Macgregor, Hon. John, sometime Minister of Mines, Victoria, was the son of John Macgregor, and was born in the island of Skye, Scotland, in 1828. He arrived in Victoria in 1840, was admitted a solicitor of the Supreme Court in 1855, and practised in Melbourne, in what was latterly the firm of Macgregor, Ramsay, & Brahe. He unsuccessfully contested East Bourke in 1868, but on the retirement of Mr. Wilson Gray in the next year he was returned for Rodney, for which district he sat in the Legislative Assembly till 1874, when he retired from Parliament. Mr. Macgregor joined the first MᶜCulloch Government, and was Minister of Mines from July 1866 to May 1868. On the defeat of the Macpherson Ministry in April 1870 Mr. Macgregor was asked by the Governor to form a Government, but he recommended that Sir James MᶜCulloch should be sent for. Mr. Macgregor brought in, and for the first time carried, a Payment of Members Bill. He had long retired from public life when he died on March 27th, 1884.

McIlwraith, Hon. Sir Thomas (pp. 297-9). In the action mentioned on pages 298-9, the Chief Justice overruled the findings of the jury, and entered a verdict for plaintiffs, against which defendants have appealed.

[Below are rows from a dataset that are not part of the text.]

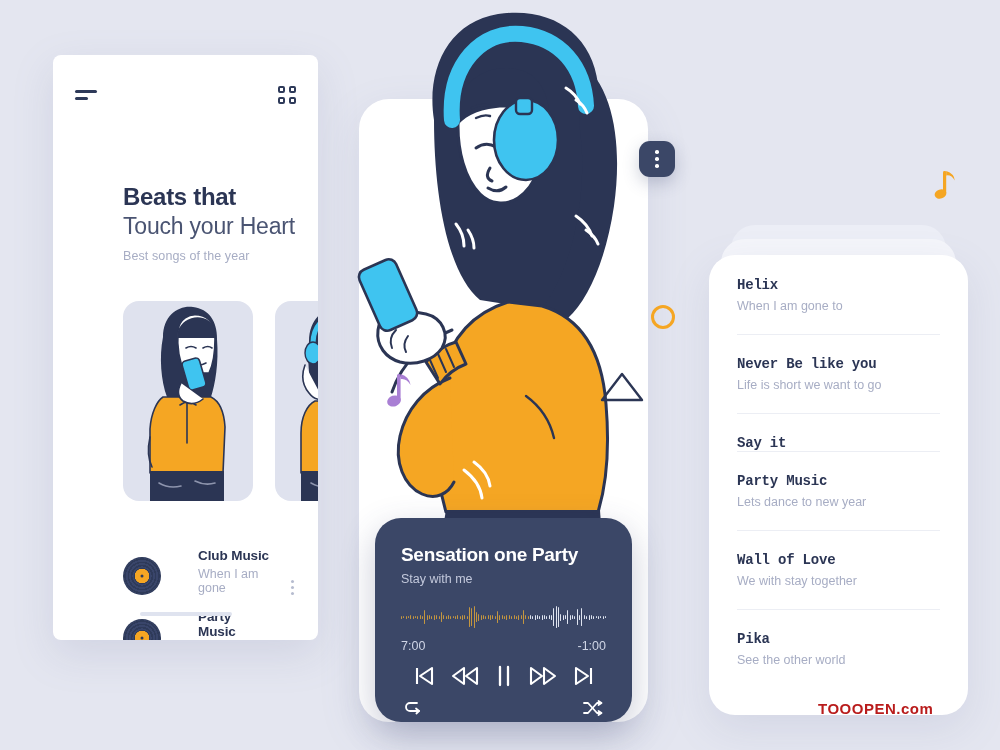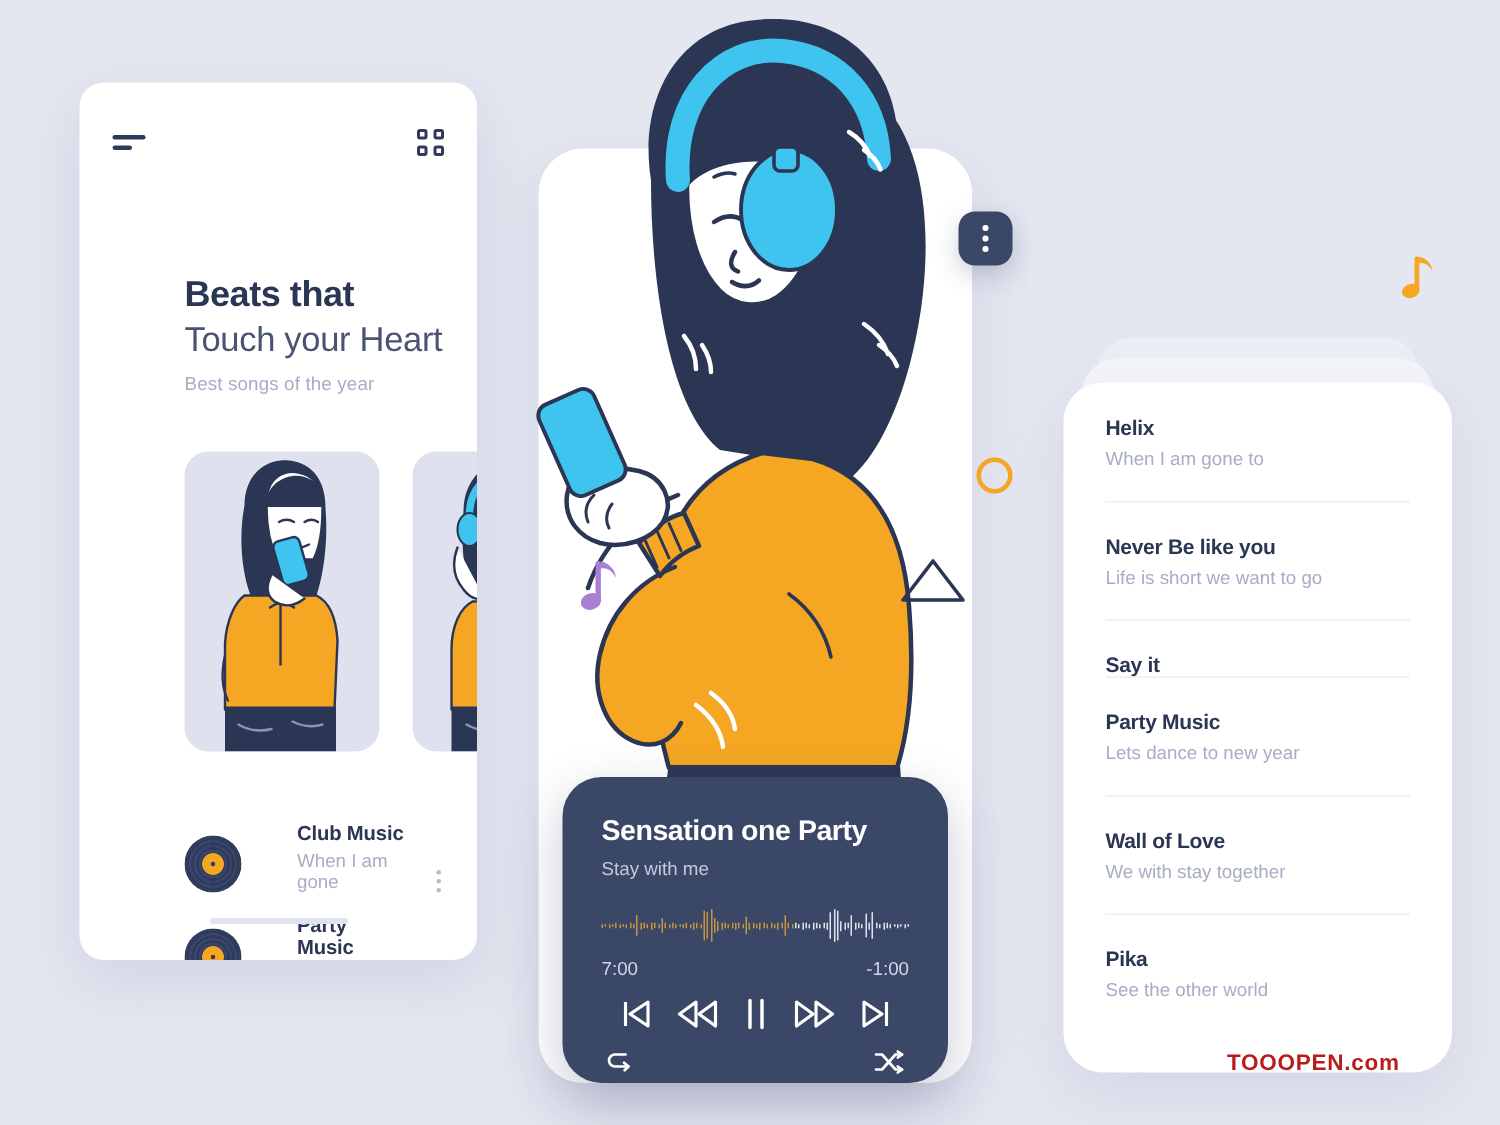--- a/index.html
+++ b/index.html
@@ -8,21 +8,21 @@
     background:#e4e6f0;
     font-family:"Liberation Sans", sans-serif;
     position:relative;
     overflow:hidden;
   }
   .stage { position:absolute; inset:0; }
 
   
   .left-panel {
     position:absolute; left:53px; top:55px; width:265px; height:585px;
-    background:#ffffff; border-radius:16px;
+    background:#ffffff; border-radius:8px;
     box-shadow:0 14px 40px rgba(120,125,165,.18);
     overflow:hidden;
   }
   .lp-topbar {
     position:absolute; top:22px; left:0; right:0; height:36px;
     display:flex; align-items:center; justify-content:space-between;
     padding:0 22px;
   }
   .icon-hamburger { width:22px; height:14px; position:relative; cursor:pointer; }
   .icon-hamburger i {
@@ -100,21 +100,21 @@
   .playlist-panel {
     position:absolute; left:709px; top:255px; width:259px; height:460px;
     background:#ffffff; border-radius:26px;
     box-shadow:0 14px 40px rgba(120,125,165,.15);
     padding:0 28px;
   }
   .pl-item { padding:22px 0 0; position:relative; }
   .pl-item + .pl-item::before {
     content:""; position:absolute; top:0; left:0; right:0; height:1px; background:#eceef4;
   }
-  .pl-name { font-size:14px; font-weight:bold; color:#2b3554; letter-spacing:-.2px; }
+  .pl-name { font-size:14px; font-weight:bold; color:#2b3554; letter-spacing:-.2px;font-family:Liberation Mono, monospace; }
   .pl-sub { font-size:12.5px; color:#a7adc4; margin-top:6px; padding-bottom:21px; }
 
   
   .menu-chip {
     position:absolute; left:639px; top:141px; width:36px; height:36px;
     background:#3b4767; border-radius:11px;
     display:flex; flex-direction:column; align-items:center; justify-content:center; gap:3.5px;
     box-shadow:0 6px 16px rgba(60,70,110,.25); cursor:pointer;
   }
   .menu-chip b { width:3.6px; height:3.6px; border-radius:50%; background:#fff; display:block; }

Mewburn, William Richmond, manager of the Union Bank of Australia, Limited, was born at Acomb, Northumberland, on August 26th, 1834. In Feb. 1854 he became a junior clerk in the Union Bank of Australia, Limited, in London. Mr. Mewburn was appointed assistant-secretary of the Bank in Jan. 1864, secretary in Jan. 1866, and manager in Sept. 1876. Mr. Mewburn returned from a visit to Australia and New Zealand in 1888.